## [TRY IT]
The answer must be an exact printing of every record below, with the pictures omitted.

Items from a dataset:
┄┄┄┄┄┄
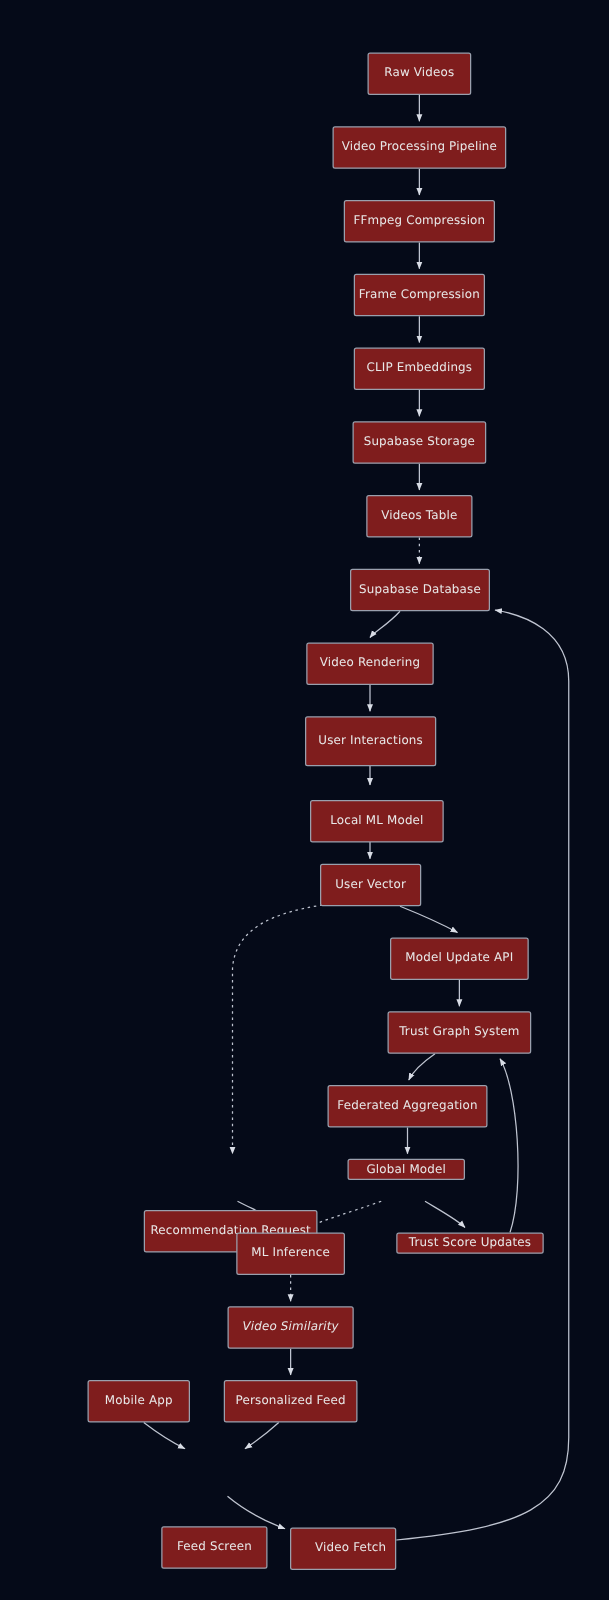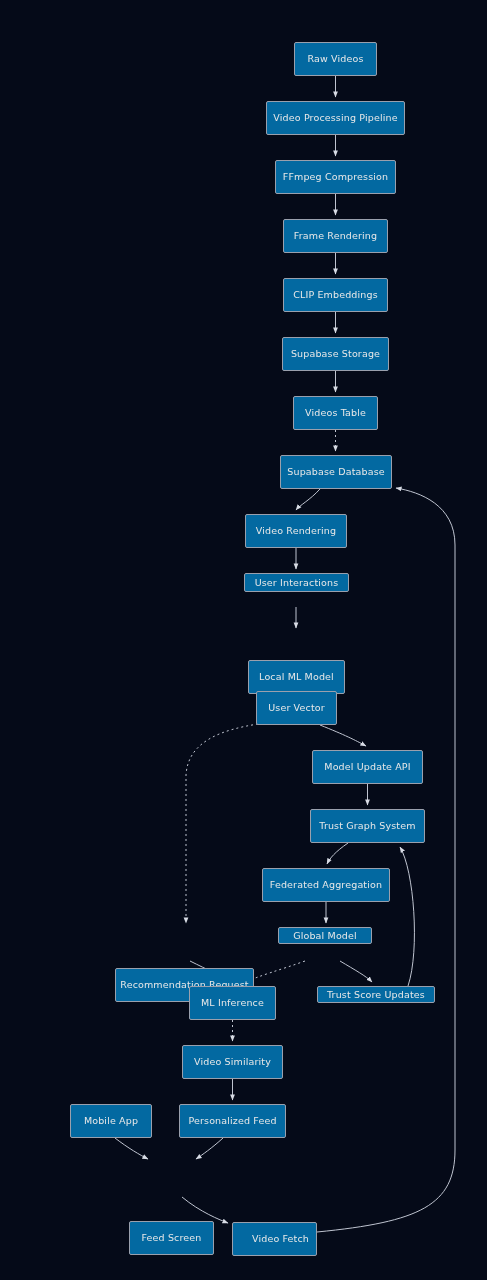"Raw Videos" .node { background: #0369a1 -> #7f1d1d }
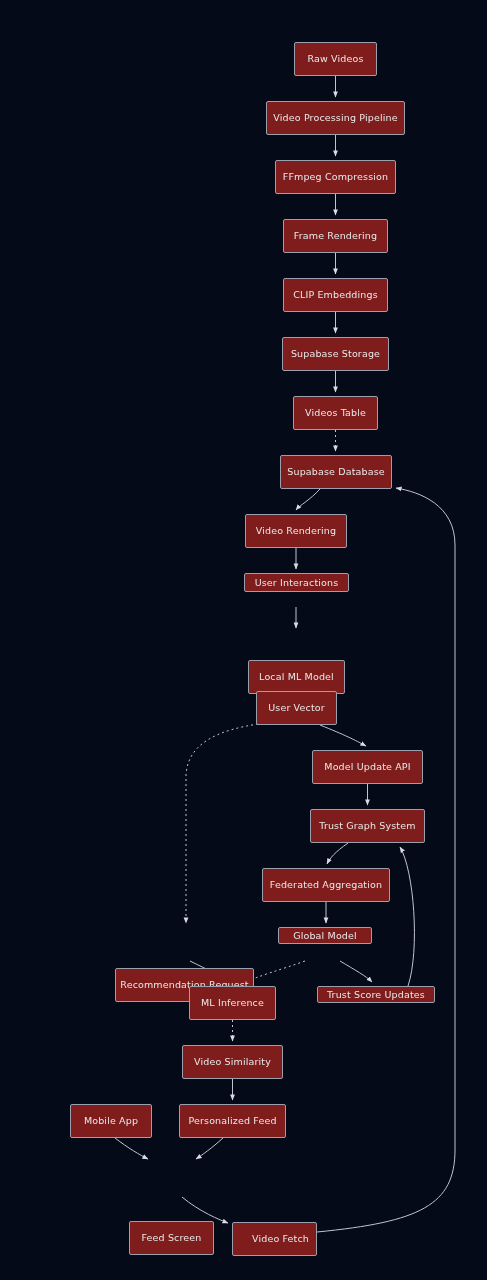"Frame Rendering" span.node-label { text: Rendering -> Compression }
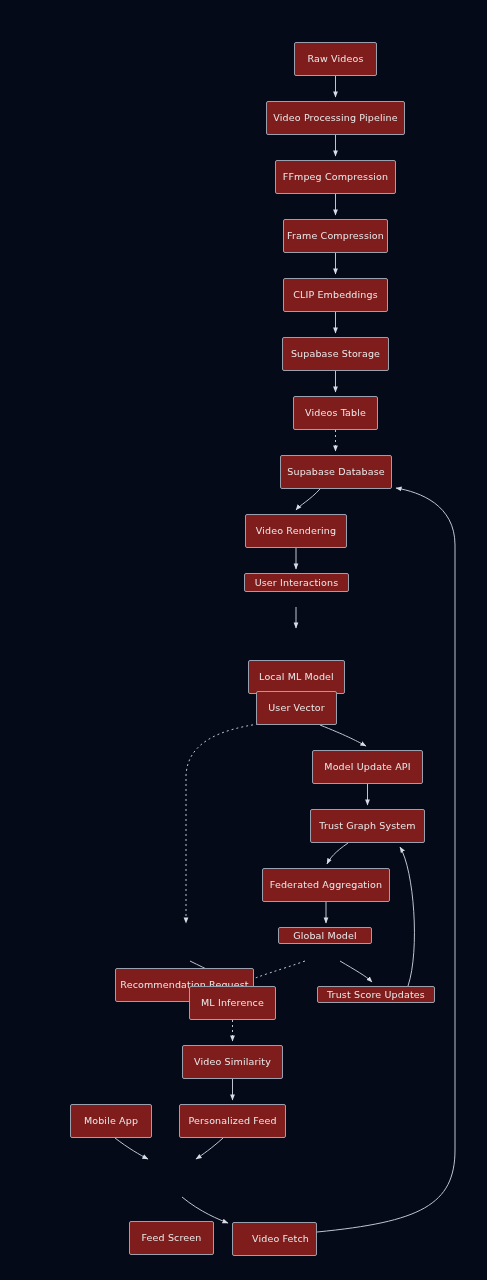"User Interactions" div.node { height: 19px -> 40px }
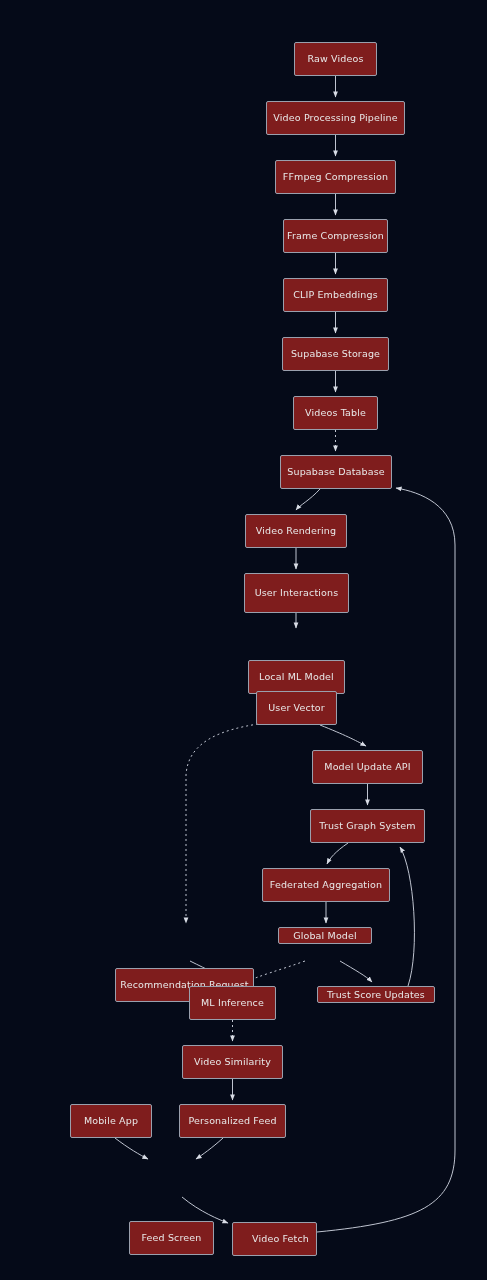"Local ML Model" div.node { top: 660px -> 640px; width: 97px -> 107px }
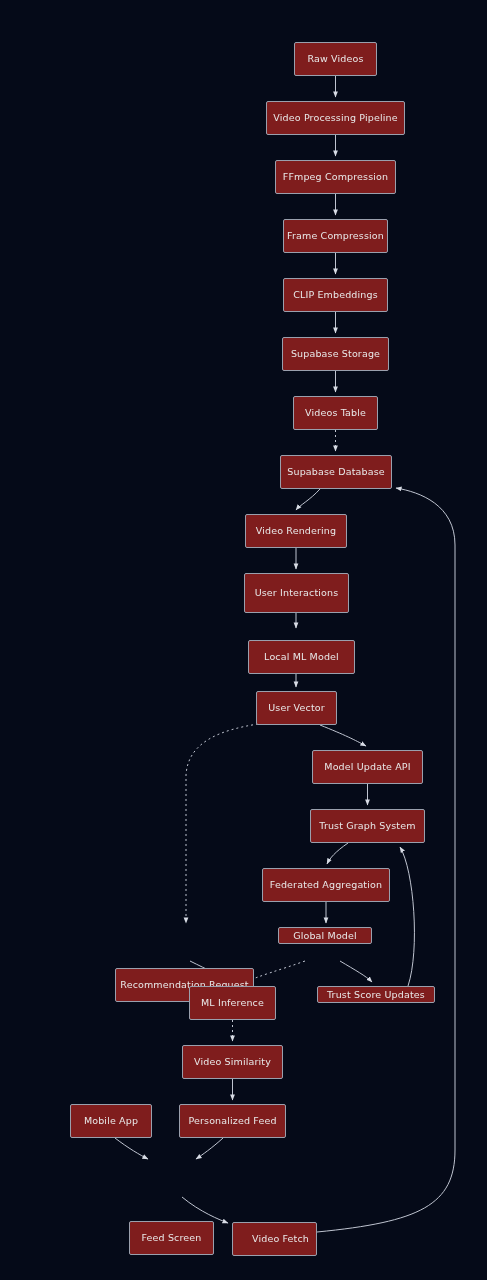"Video Similarity" div.node { font-style: none -> italic }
┄┄┄┄┄┄
## [SOLUTION TO THIS EXERCISE]
"Raw Videos" .node { background: #0369a1 -> #7f1d1d }
"Frame Rendering" span.node-label { text: Rendering -> Compression }
"User Interactions" div.node { height: 19px -> 40px }
"Local ML Model" div.node { top: 660px -> 640px; width: 97px -> 107px }
"Video Similarity" div.node { font-style: none -> italic }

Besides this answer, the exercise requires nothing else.